Per molto tempo ai festival volevano tutti venire nei camerini dei Charlatans, perché erano il posto dove ci si divertiva di più, dove c’era il party. Poi i tempi sono cambiati ed è vero che l’atmosfera di festa che c’era in certe situazioni si è un po’ affievolita. Non voglio giudicare le scelte di nessuno, di certo, però, posso affermare che non mi piace l’idea che i musicisti della scena rock’n’roll possano diventare come degli impiegati di banca. Perché amo l’aspetto più pericoloso e selvatico di quel che facciamo, adoro l’esplorazione e questo non ha niente che vedere con le droghe, come dicevo prima, ma con un atteggiamento libero sicuramente sì.
Ho notato che quando parli di te stesso non come songwriter e musicista, ma come fan e ascoltatore, associ spesso la musica a una possibilità di trascendenza, parola tua.

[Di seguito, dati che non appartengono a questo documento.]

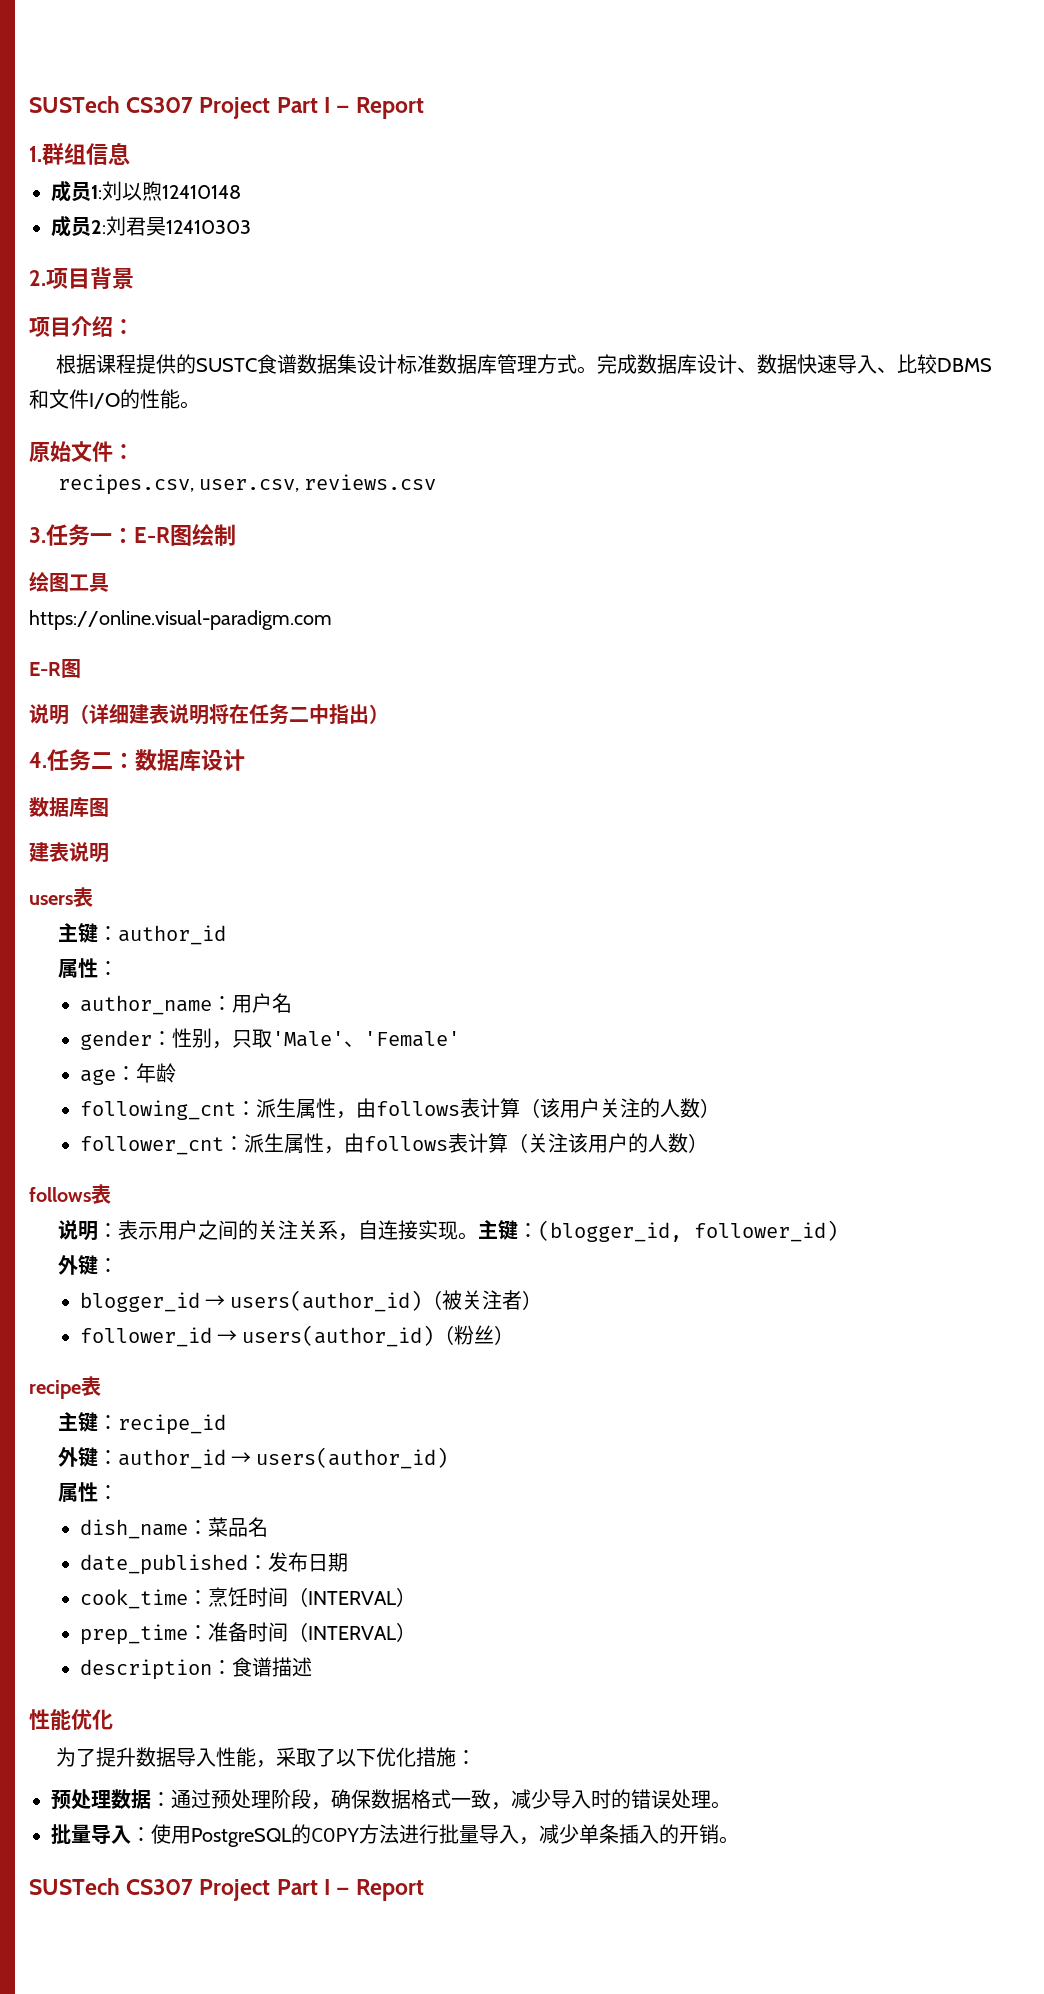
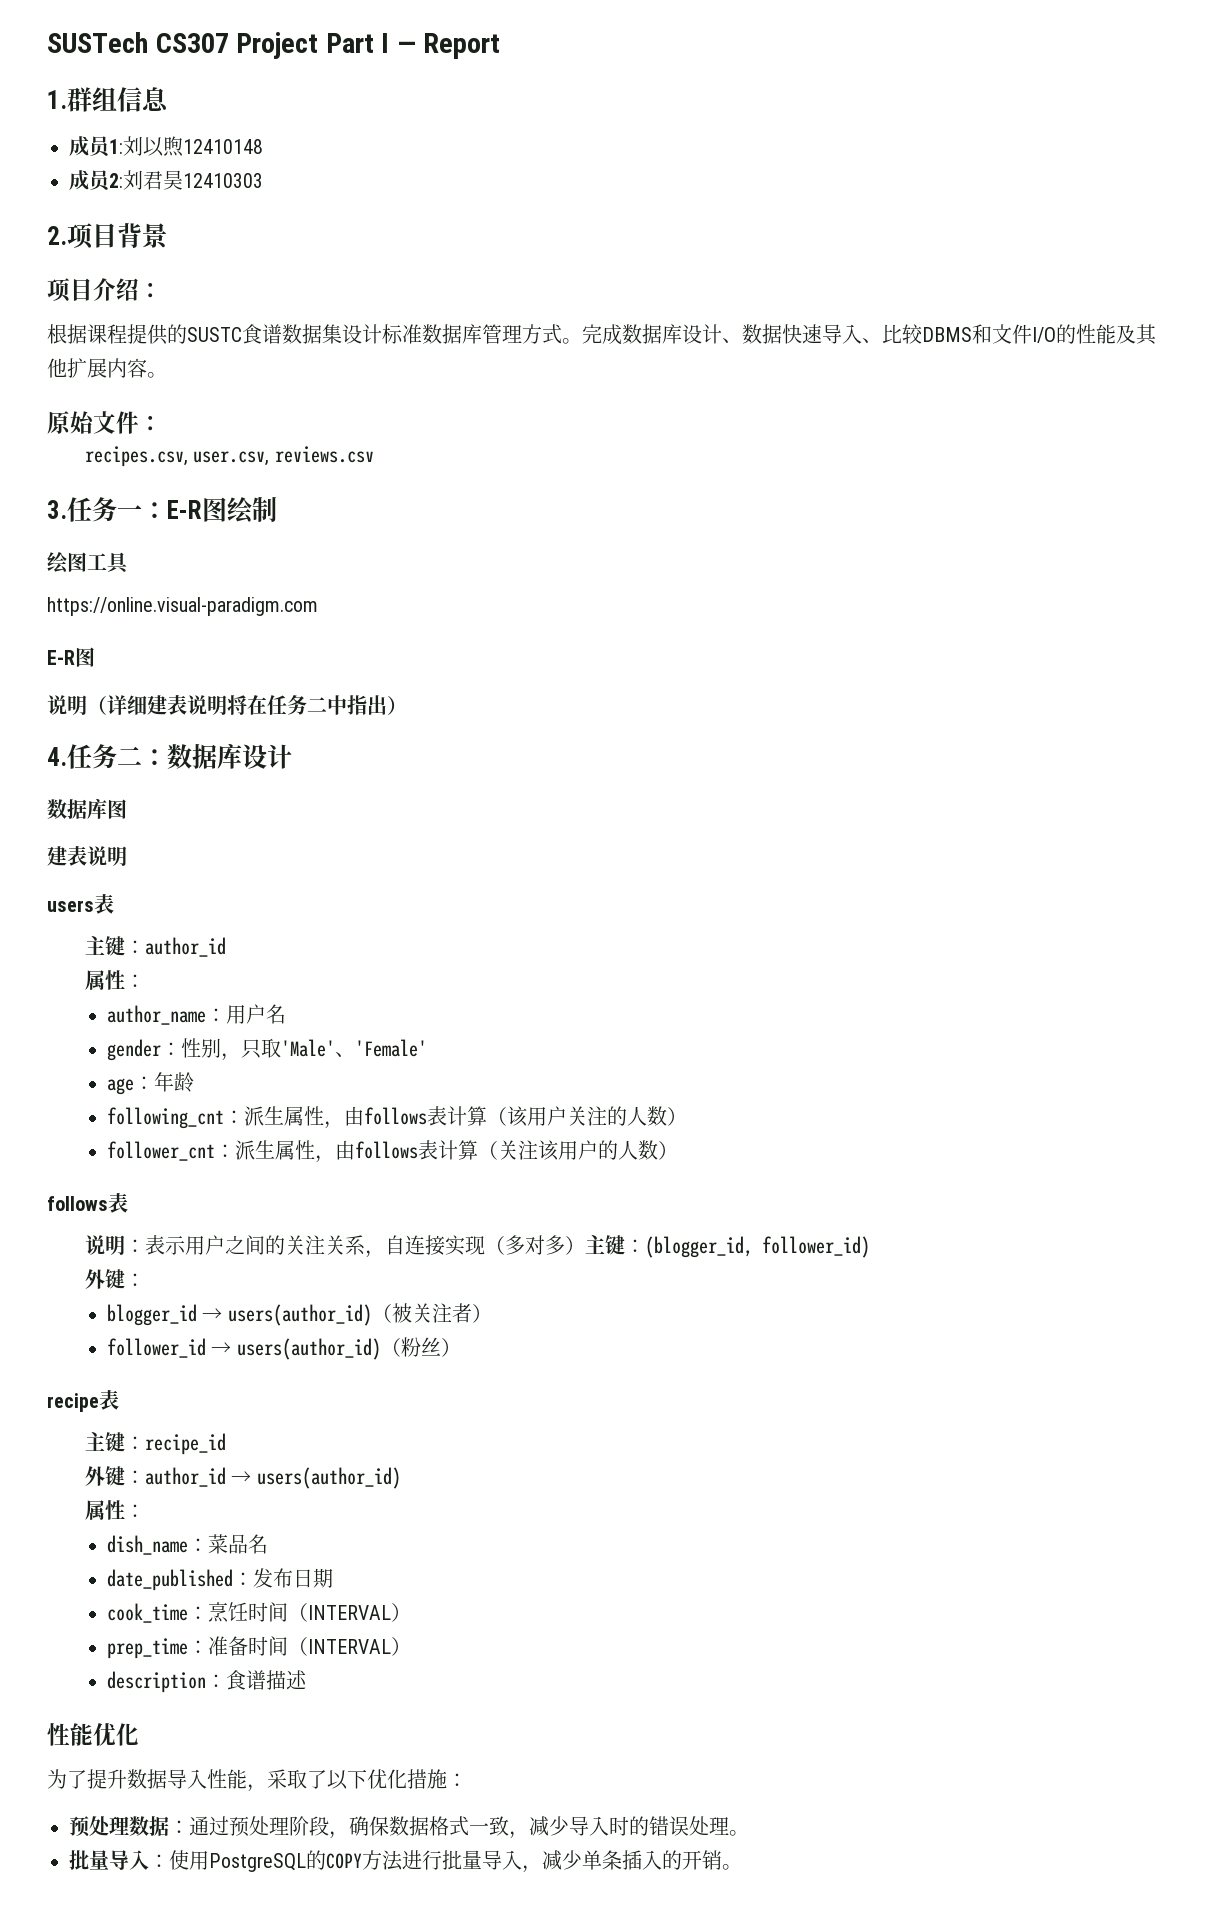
- 完成数据库设计、数据快速导入、比较DBMS和文件I/O的性能。
+ 完成数据库设计、数据快速导入、比较DBMS和文件I/O的性能及其他扩展内容。
- 说明：表示用户之间的关注关系，自连接实现。主键：(blogger_id, follower_id)
+ 说明：表示用户之间的关注关系，自连接实现（多对多）主键：(blogger_id, follower_id)
  批量导入：使用PostgreSQL的COPY方法进行批量导入，减少单条插入的开销。
- SUSTech CS307 Project Part I — Report

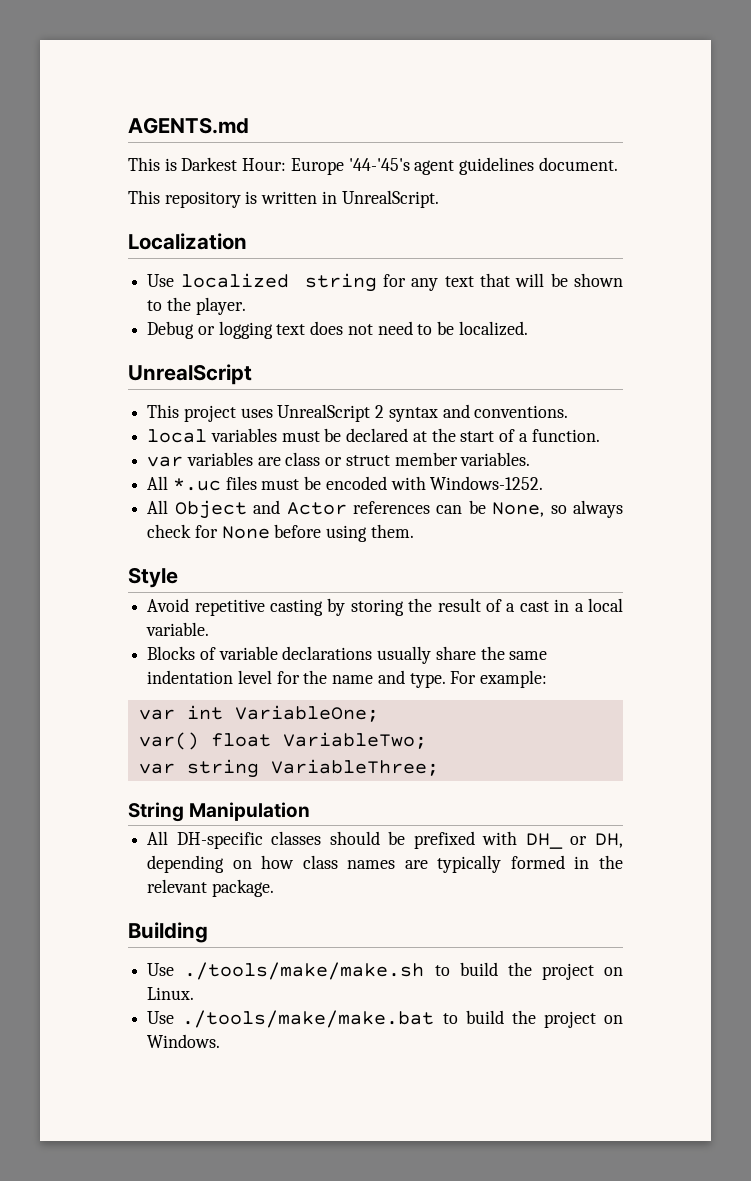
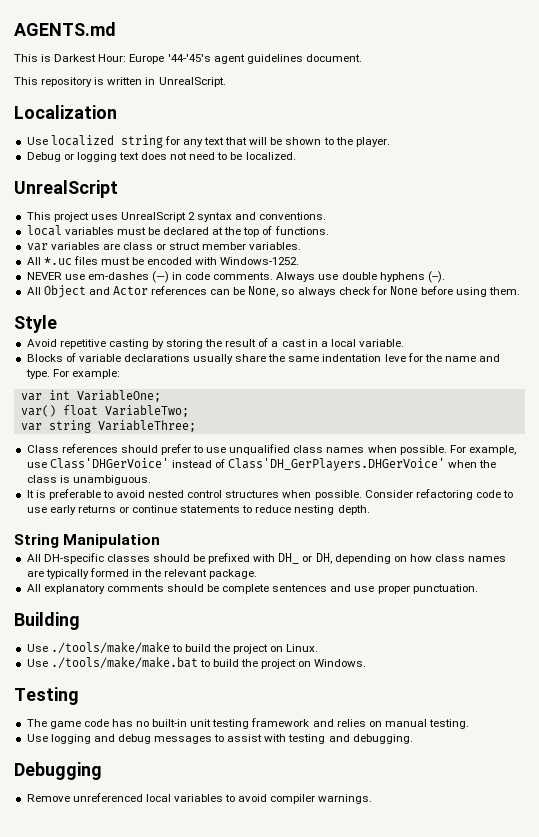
- local variables must be declared at the start of a function.
+ local variables must be declared at the top of functions.
+ NEVER use em-dashes (—) in code comments. Always use double hyphens (--).
- Blocks of variable declarations usually share the same indentation level for the name and type.
+ Blocks of variable declarations usually share the same indentation leve for the name and type.
+ Class references should prefer to use unqualified class names when possible. For example, use Class'DHGerVoice' instead of Class'DH_GerPlayers.DHGerVoice' when the class is unambiguous.
+ It is preferable to avoid nested control structures when possible. Consider refactoring code to use early returns or continue statements to reduce nesting depth.
+ All explanatory comments should be complete sentences and use proper punctuation.
- Use ./tools/make/make.sh to build the project on Linux.
+ Use ./tools/make/make to build the project on Linux.
+ Testing
+ The game code has no built-in unit testing framework and relies on manual testing.
+ Use logging and debug messages to assist with testing and debugging.
+ Debugging
+ Remove unreferenced local variables to avoid compiler warnings.

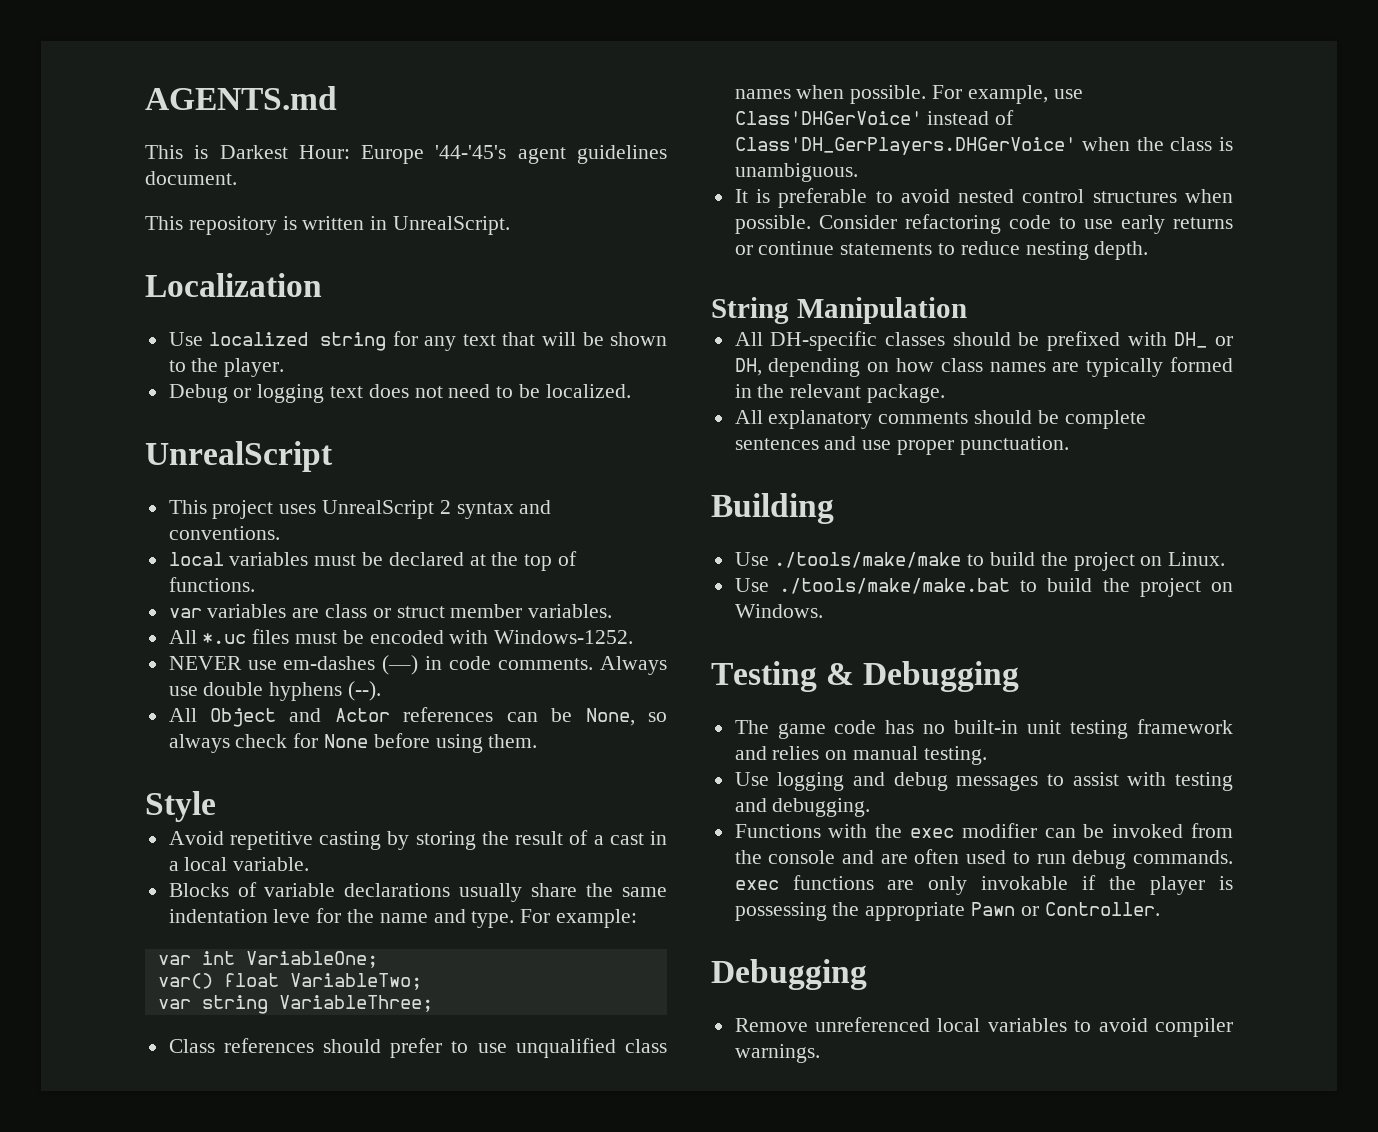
- Testing
+ Testing & Debugging
+ Functions with the exec modifier can be invoked from the console and are often used to run debug commands. exec functions are only invokable if the player is possessing the appropriate Pawn or Controller.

È questo il potere di un disco, di una canzone?
Sono ossessionato dalla musica sin da quando ero un bambino e mi guardavo video e concerti alla tv. Ricordo che tra me e me mi chiedevo: ma come hanno fatto ad arrivare là? Come funziona? Desideravo da morire fare parte di quel mondo, ma non sapevo se sarebbe stato possibile nella cittadina fuori Manchester dove vivevo. Alla fine ce l’ho fatta e la mia passione non è scemata nemmeno da ascoltatore. Perché la musica è una cura, per questo i Twitter Listening Party sono piaciuti così tanto; non sai quanta gente mi ferma per strada per ringraziarmi di quegli incontri online, per dirmi quanto sono stati di aiuto. Centinaia e centinaia di persone, giuro! Quanto alla trascendenza, questa è una parola che si lega alla mia esperienza con la meditazione trascendentale, che pratico in solitudine ogni mattina, ma che mi è capitato di praticare anche in gruppo, persino con un centinaio di persone, ed è qualcosa che ti manda fuori di testa. E durante i listening parties accade qualcosa di simile: ci sono tutte queste persone connesse da ogni parte del mondo che ascoltano lo stesso disco nello stesso momento, e tu quelle persone le senti, ne percepisci la presenza, è qualcosa di molto potente. In qualche modo ciò che volevo ricreare era la sensazione che avevamo noi che siamo cresciuti nell’era pre-Internet quando compravano un nuovo disco e invitavamo gli amici a casa per ascoltarlo in compagnia.
Sei un influencer ormai, che effetto ti fa?
Oh, bellissimo, ho realizzato il sogno della mia vita (ride).
Per chiudere, mi racconteresti qualcosa di Weirdo, canzone dei Charlatans del 1992? È un pezzo di colonna sonora della mia adolescenza…
Ho pensato a lungo che quel brano parlasse di me, ma non era così. Mi spiego: sono consapevole di passare per un weirdo, per un tipo di strano, ma al tempo stesso a me sono gli altri che sembrano strani. Quindi, come la mettiamo?